On a sans doute fait le plus difficile, lorsqu’on a prouvé que le genre humain a un chef, au delà duquel on ne saurait remonter dans la suite des générations ; et il est impossible de supposer un premier homme, sans voir d’abord qu’il a dû être créé par la puissance et par la sagesse d’un Dieu.
C’est une pensée si absurde et si chimérique que de dire avec quelques-uns, que l’homme a été formé du limon de l’Egypte échauffé par les rayons du soleil, ou, avec quelques autres, qu’il est sorti de la mer, qu’elle est à peine digne qu’on s’arrête un moment à la réfuter.
Je ne dirai pas, en effet, qu’il est inouï qu’on ait vu sortir de cette source non seulement des êtres comme nous, mais même des bêtes qui engendrent et qui soient engendrées ; que si une telle production avait lieu autrefois, elle pourrait avoir lieu maintenant, puisque le Nil, le limon de l’Egypte et le soleil ne s’en sont point allés ; que comme un ouvrage aussi parfait que l’homme n’en aurait pu sortir qu’après une infinité d’essais, de commencements imparfaits, et d’ébauches défectueuses, si nous n’en voyons point sortir encore aujourd’hui des hommes parfaits, nous en verrions sortir quelque commencement d’hommes, quelques traits imparfaits de notre nature, ce qui est contraire à l’expérience ; qu’il serait étonnant que le Nil, le limon de l’Egypte ou la mer eussent assez de sagesse pour connaître qu’il ne suffisait pas qu’il y eût un homme, mais qu’il fallait un homme et une femme qui fussent l’un pour l’autre, étant formés avec une inclination mutuelle, qui fait la propagation du genre humain.
Il me suffira de faire sur ce sujet deux réflexions, dont l’une détruira le fondement de cette spéculation, et l’autre établira la vérité qui lui est opposée. La première est, que les incrédules raisonnent sur une fausse hypothèse, lorsqu’il leur plaît de supposer que les insectes qui sortent du limon de l’Egypte, échauffé par les rayons de soleil, n’ont point d’autre principe que la chaleur de cet astre et la corruption de cette matière qui en est échauffée : c’est supposer ce qui est en question, et c’est ignorer que qui établit l’existence de Dieu, établit une cause générale qui concourt avec les causes secondes, et qui a la principale part à tout ce que nous voyons, puisqu’il est impossible d’expliquer les moindres des insectes, si l’on n’a recours à la sagesse souveraine qui concourt à leur production, et qui fait, par son intelligence infinie, cette surprenante variété de ressorts délicats qui les composent. Voilà qui peut servir de réponse à leurs objections.

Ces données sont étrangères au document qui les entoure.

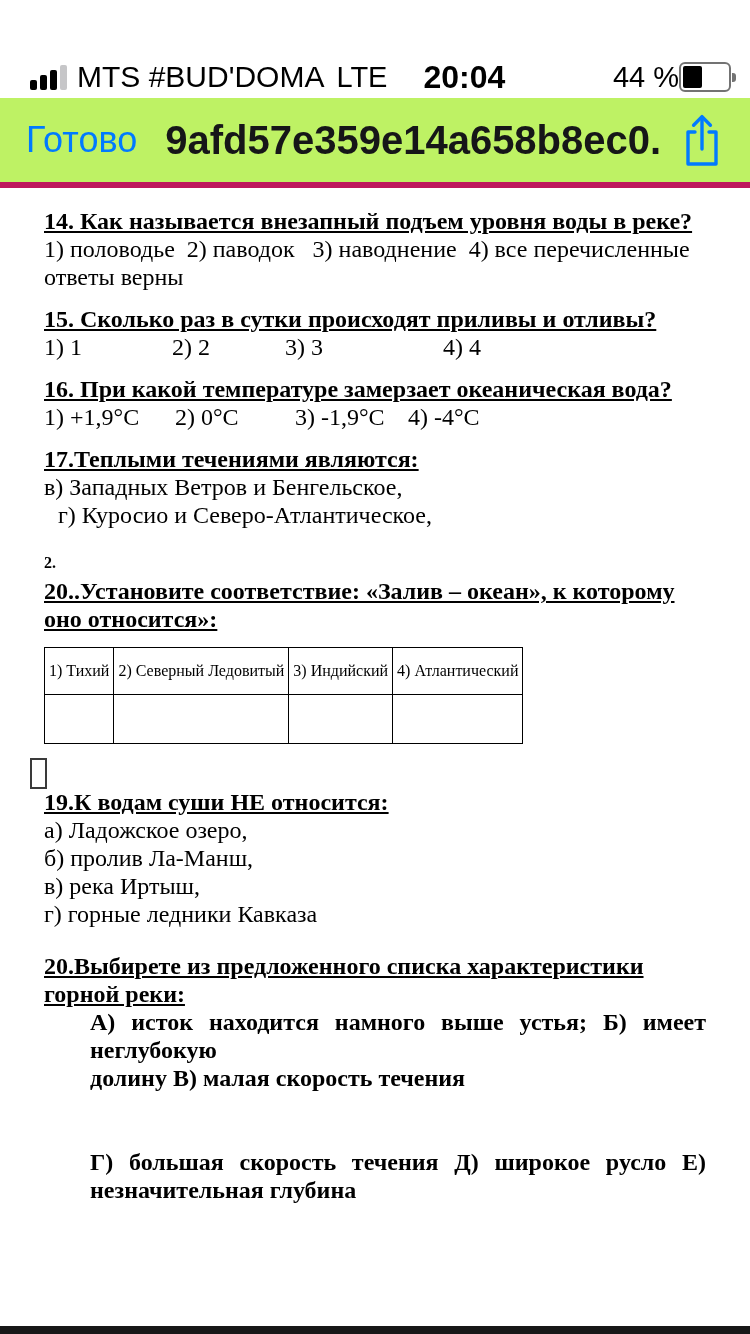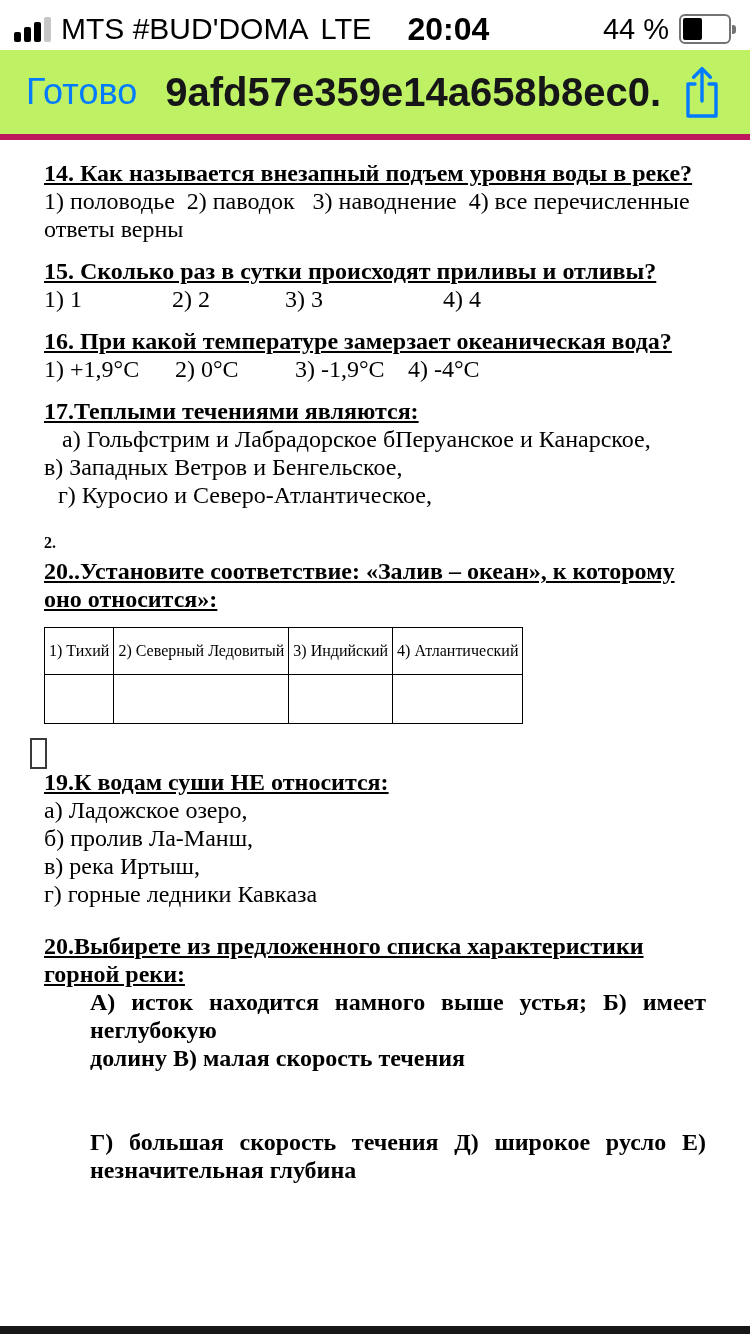"MTS #BUD'DOMA" .status-bar { margin-top: none -> 48px; padding: 8px 14px 0 14px -> 8px 14px 0 30px }
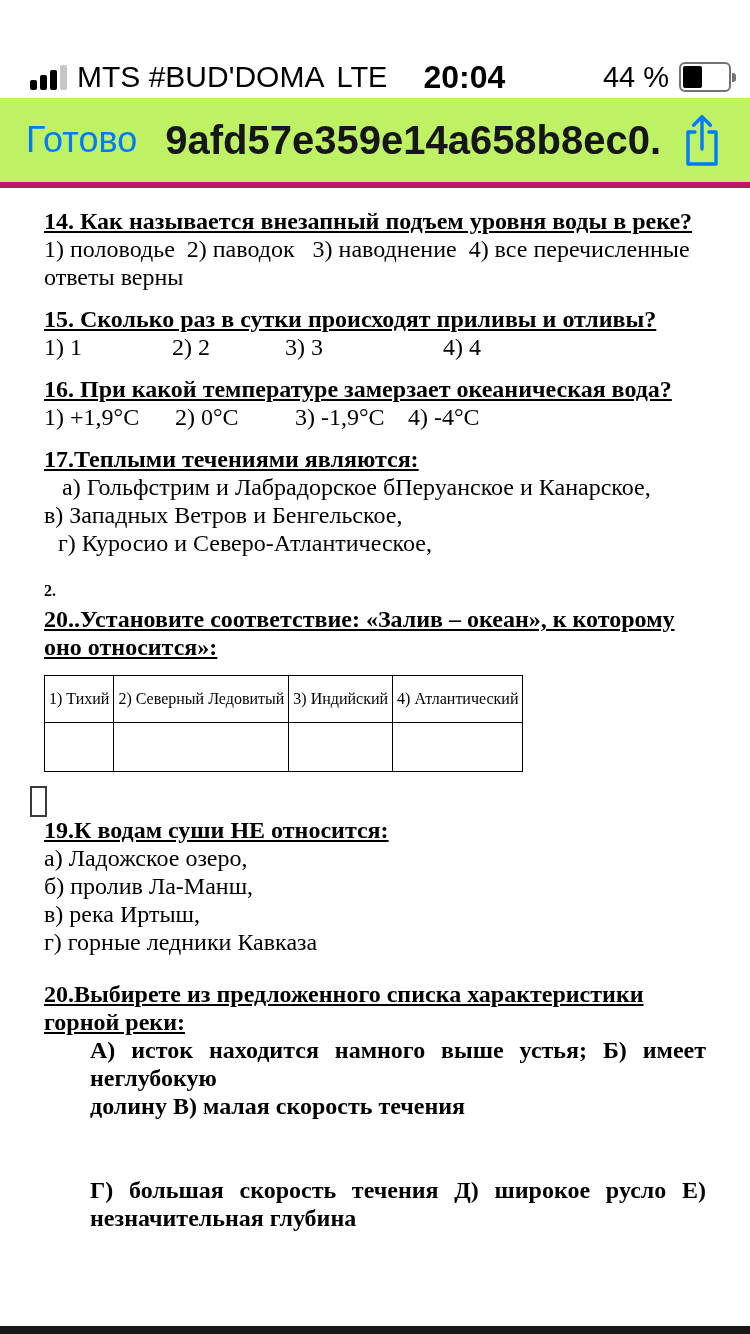"44 %" .sb-right { gap: 10px -> none }
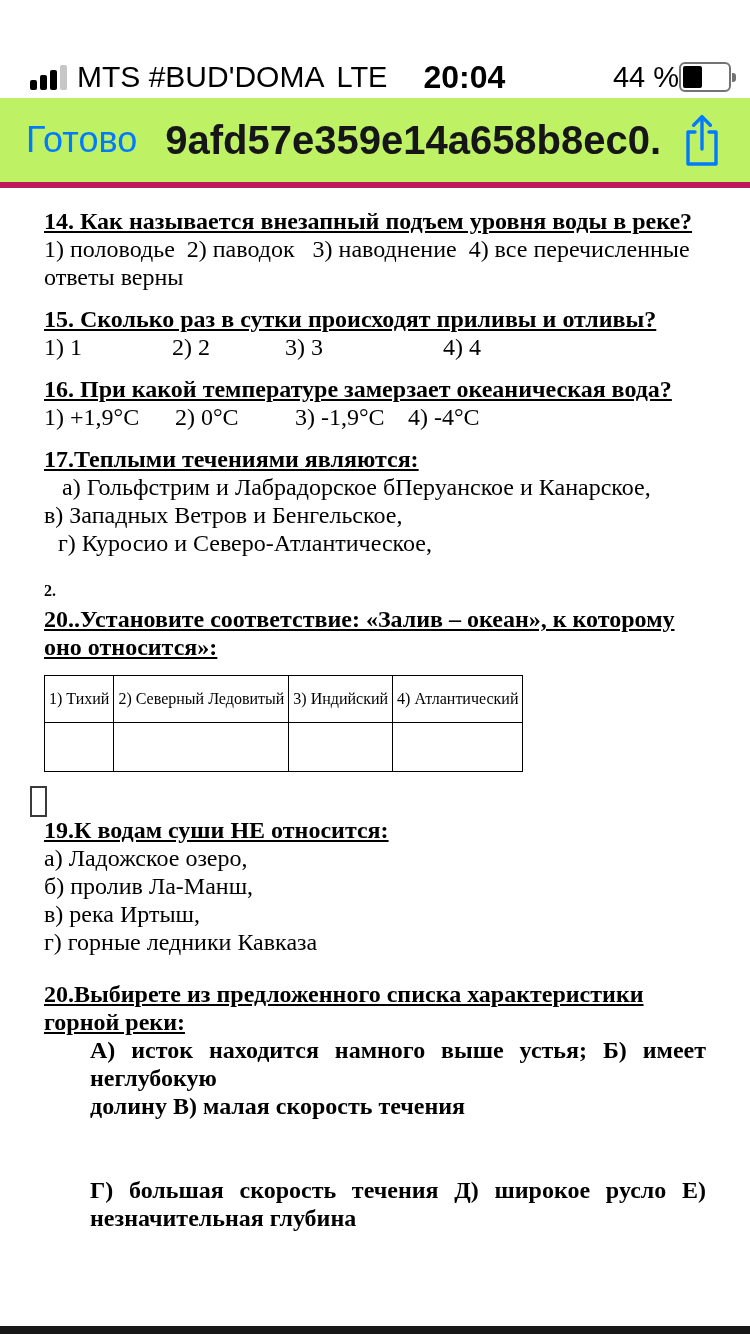"а) Гольфстрим и Лабрадорское бПеруанское" div.ind18 { html: <div>а) Гольфстрим и Лабрадорское бПеруанское и Канарское,</div> -> none }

Mais voici ce qui établit la vérité de notre principe ; c’est que l’homme n’est pas moins admirable dans sa petitesse, que l’univers l’est dans sa grandeur : de sorte que, si la composition de l’univers nous fait reconnaître une intelligence souveraine, comme il n’en faut point douter après ce qui a été dit, la composition de l’homme ne la marque pas moins. Comme donc, en prouvant que le grand monde a commencé d’être, vous faites voir sans peine qu’il a un créateur, qui est Dieu ; aussi, dès que vous avez montré qu’il y a un premier homme, vous faites voir, sans aucun effort, qu’il doit être l’ouvrage d’une divinité : la chose parle d’elle-même ; et quand il resterait encore quelque lieu de douter, il ne faut que considérer les merveilles de notre esprit, pour être entièrement rassurés là-dessus : c’est la troisième source de nos preuves.